An analysis of documents submitted by the environmental consultant HDR retained by ESDC to monitor compliance with Atlantic Yards' noise and air quality protocols has found that the agency has been advised of significant areas of non-compliance on an ongoing basis since construction began in 2010. The analysis is contained in a report prepared for AYW by Sandstone Environmental Associates of Metuchen, NJ. Sandstone also found that some air and noise mitigations originally planned were likely inadequate, several planned mitigations were implemented late or not at all, and others that had been implemented unevenly were not being enforced either by FCRC, ESDC or City agencies.
Among specific examples are the following:
- Dust suppression protocols are often violated. Too few air quality monitors are being used given the scale of the site, and those that have been deployed are not used during extended hours construction.
- The 3/4" plywood being used for construction fencing does not have sufficient noise attenuation properties to shield nearby residences.
- The model of double-pane windows offered as a noise mitigation for nearby buildings may not have an attentuation rating sufficient to insulate residences from construction noise.
- Construction equipment that did not meet the project's stated air quality standards has been allowed to remain in service on the site for months while compliant equipment was waiting to be received.
- The ConEd power grid required for use of electrical, rather than diesel, equipment and generators was installed more than ten months late after construction activity had peaked, and then was largely not utilized by contractors.
- Use of unauthorized truck routes by contractors is pervasive, with little or no enforcement by ESDC and the City.
- Extended hours and nighttime construction work is routinely scheduled much more frequently than disclosed and committed in Atlantic Yards' Final Environmental Impact Statement (FEIS).
Sandstone suggests multiple failings by contractors, FCRC, ESDC and City agencies:
- Construction workers have not have received sufficient training on the environmental mitigations to influence behavior.
- FCRC's construction liaison is rarely on site.
- The position of ESDC community liaison for Atlantic Yards has been vacant for more than a year.
- FCRC's on-site environmental monitor (OEM) has a significant scope of responsibilities for a very large construction site, and may be overallocated.
- ESDC's environmental monitoring consultant HDR visits the site only once per week, and only during daytime hours. Its quarterly reports are delivered many months after quarter end.

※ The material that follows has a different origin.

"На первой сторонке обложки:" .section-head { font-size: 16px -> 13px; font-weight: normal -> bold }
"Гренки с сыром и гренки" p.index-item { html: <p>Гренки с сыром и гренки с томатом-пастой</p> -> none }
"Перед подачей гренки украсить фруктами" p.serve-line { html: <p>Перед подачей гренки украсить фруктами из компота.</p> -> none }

- City agencies have not allocated sufficient resources for adequate enforcement.
- The independent compliance monitor described in the Community Benefits Agreement, whose scope includes oversight of environmental commitments, has never been hired.
- There appears to be no penalty to either FCRC or ESDC for violating Atlantic Yards' environmental protocols.

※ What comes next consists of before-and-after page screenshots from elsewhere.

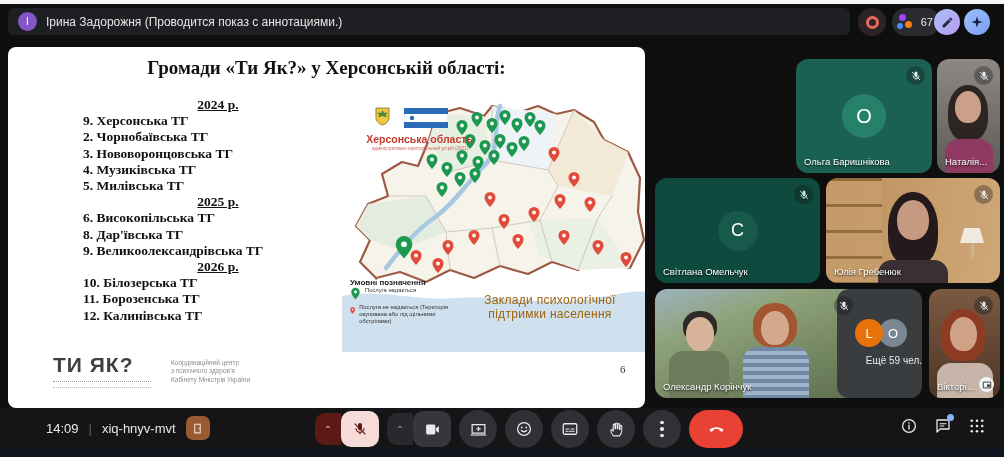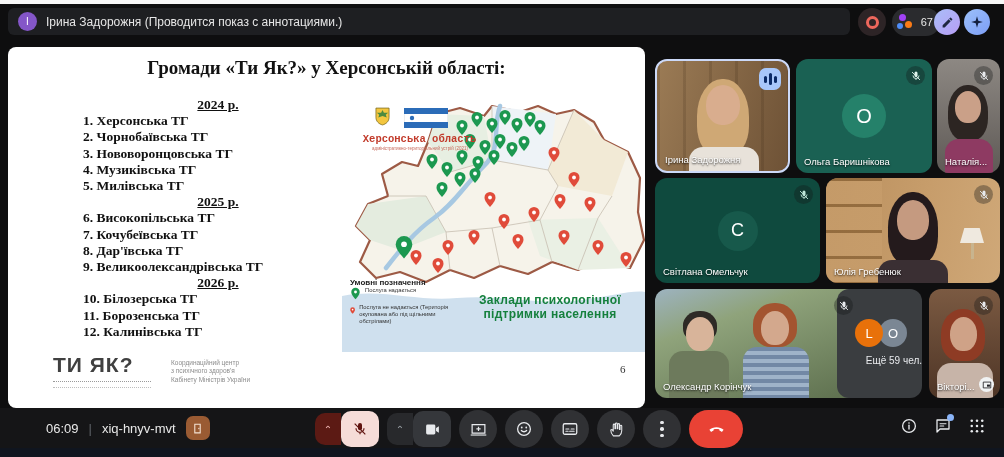"1. Херсонська ТГ" div { text: 1 -> 9 }
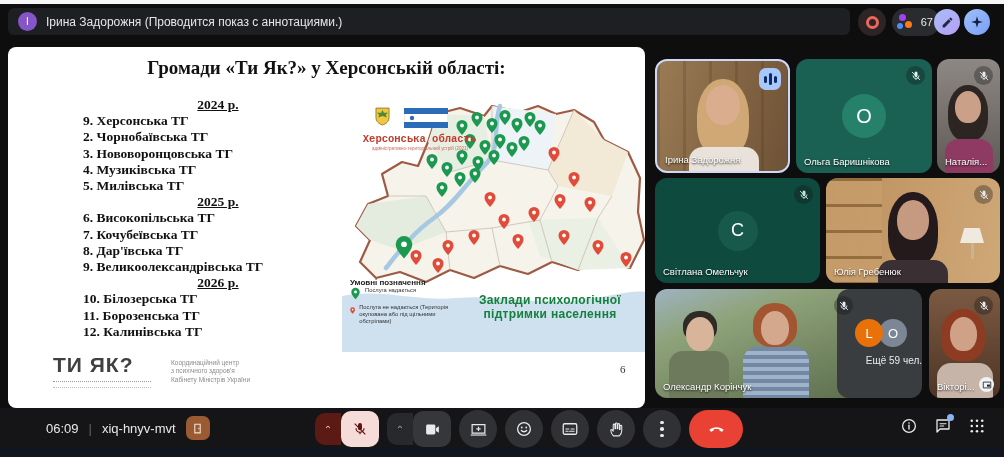"Херсонська область" .map-head-title { font-family: Liberation Mono, monospace -> none }
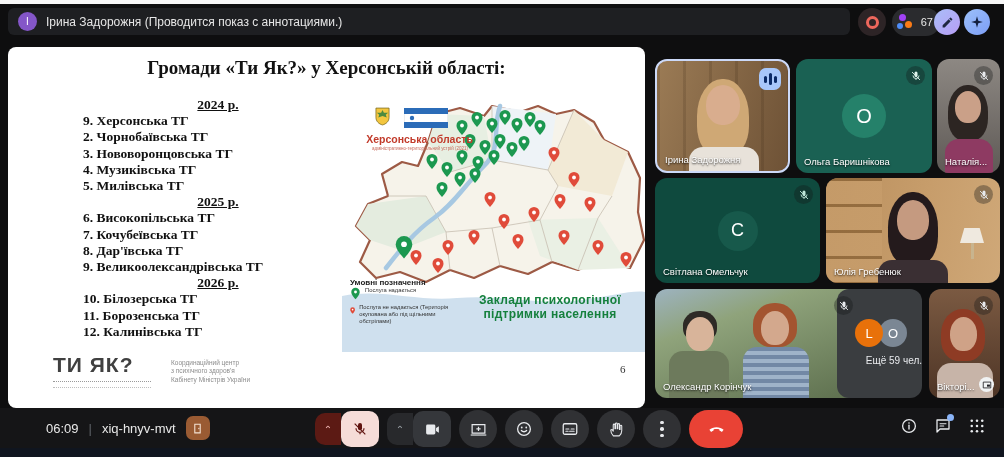"Ірина Задорожня" div.tile { html: <div> <div></div> <div> <div></div> <div></div> <div></div> </div> <div> <i></i> <i></i> <i></i> </div> <div>Ірина Задорожня</div> </div> -> none }
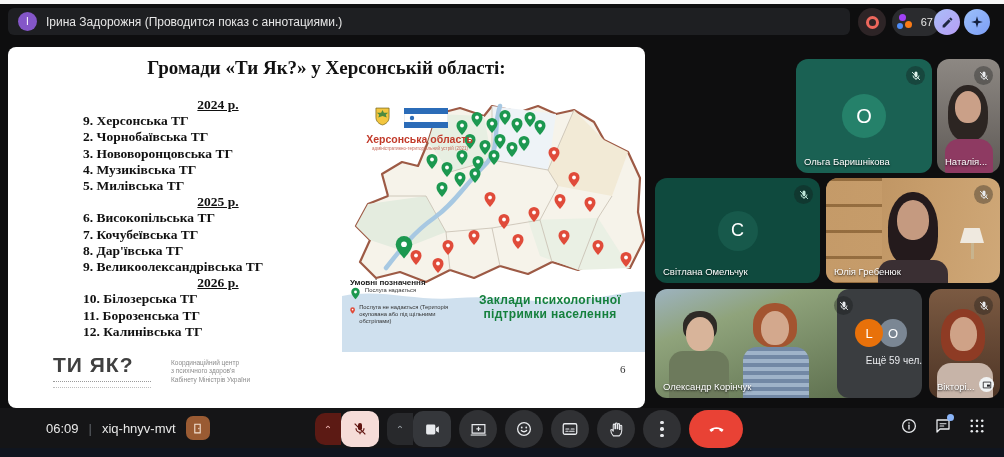"7. Кочубеївська ТГ" div { html: <div>7. Кочубеївська ТГ</div> -> none }
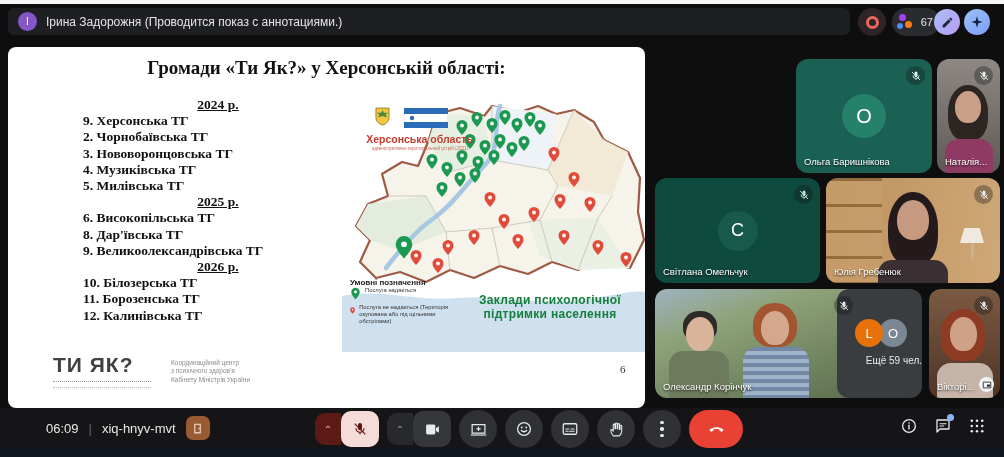"Заклади психологічної підтримки" .map-caption { color: #15803d -> #a16207; font-weight: bold -> normal }
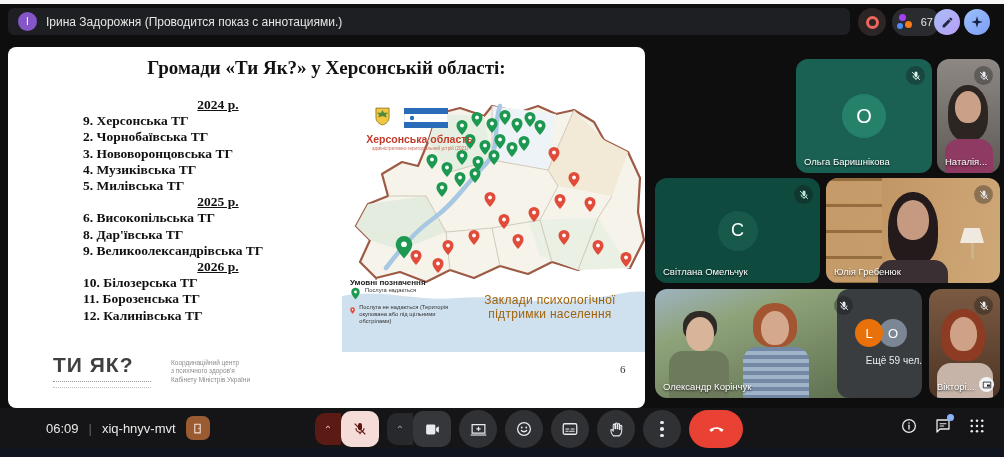"06:09" span.bb-time { text: 06:09 -> 14:09 }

The report states, "The construction mitigation measures can be considered a failure for numerous citizens who have experienced extremely loud noise, consecutive sleepless nights due to 24/7 construction activities, clouds of fugitive dust, vibration damage, and other impacts. The problem is not just that FCRC contractors are failing to follow various mitigation measures, but that they are getting away with it."

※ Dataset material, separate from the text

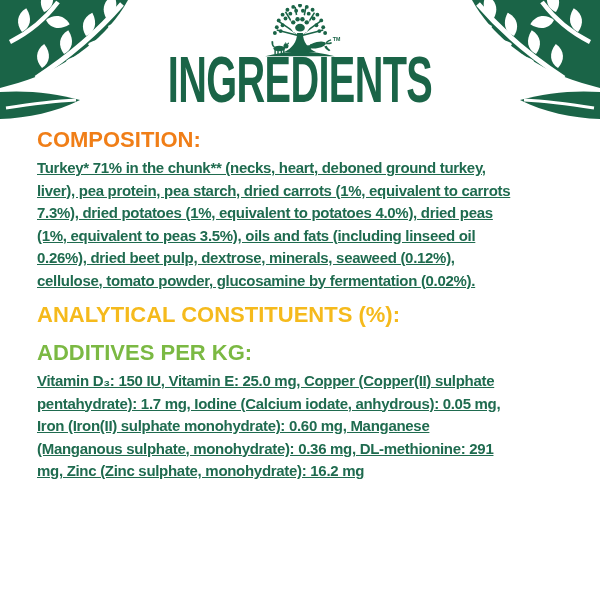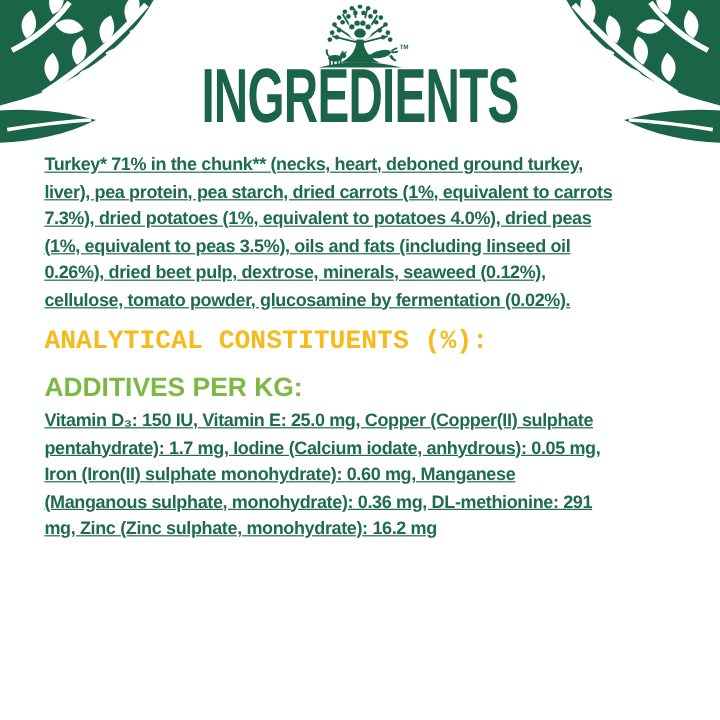"COMPOSITION:" h2.section-heading { html: none -> <h2>COMPOSITION:</h2> }
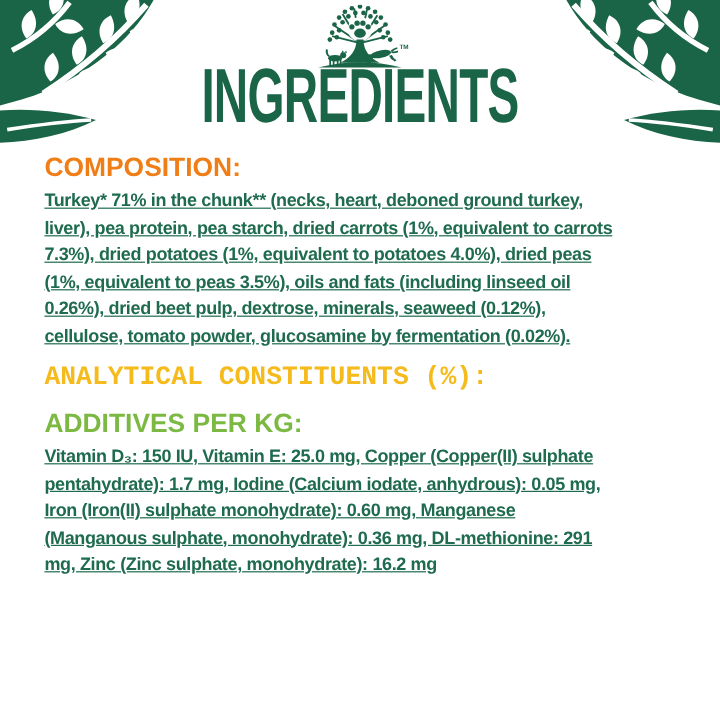"ANALYTICAL CONSTITUENTS (%):" .heading-analytical { font-family: Liberation Mono, monospace -> none }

A recent action by the New York State Court of Appeals denied ESDC's and FCRC's motions to appeal a July 2011 State Supreme Court ruling that ESDC's approval of Atlantic Yards' 2009 Modified General Project Plan violated State environmental law. In court papers, ESDC and FCRC had claimed that the proposed 25-year construction duration would be no more of a burden for local communities than the 10-year schedule which was studied prior to the project's initial approval in the 2006 FEIS. That argument was rejected by trial and appellate courts as having no rationale in formal environmental analysis. The Sandstone report now also calls into question not only the sufficiency of the environmental mitigations originally specified by ESDC, but more significantly the agency's ability to ensure those mitigations are implemented.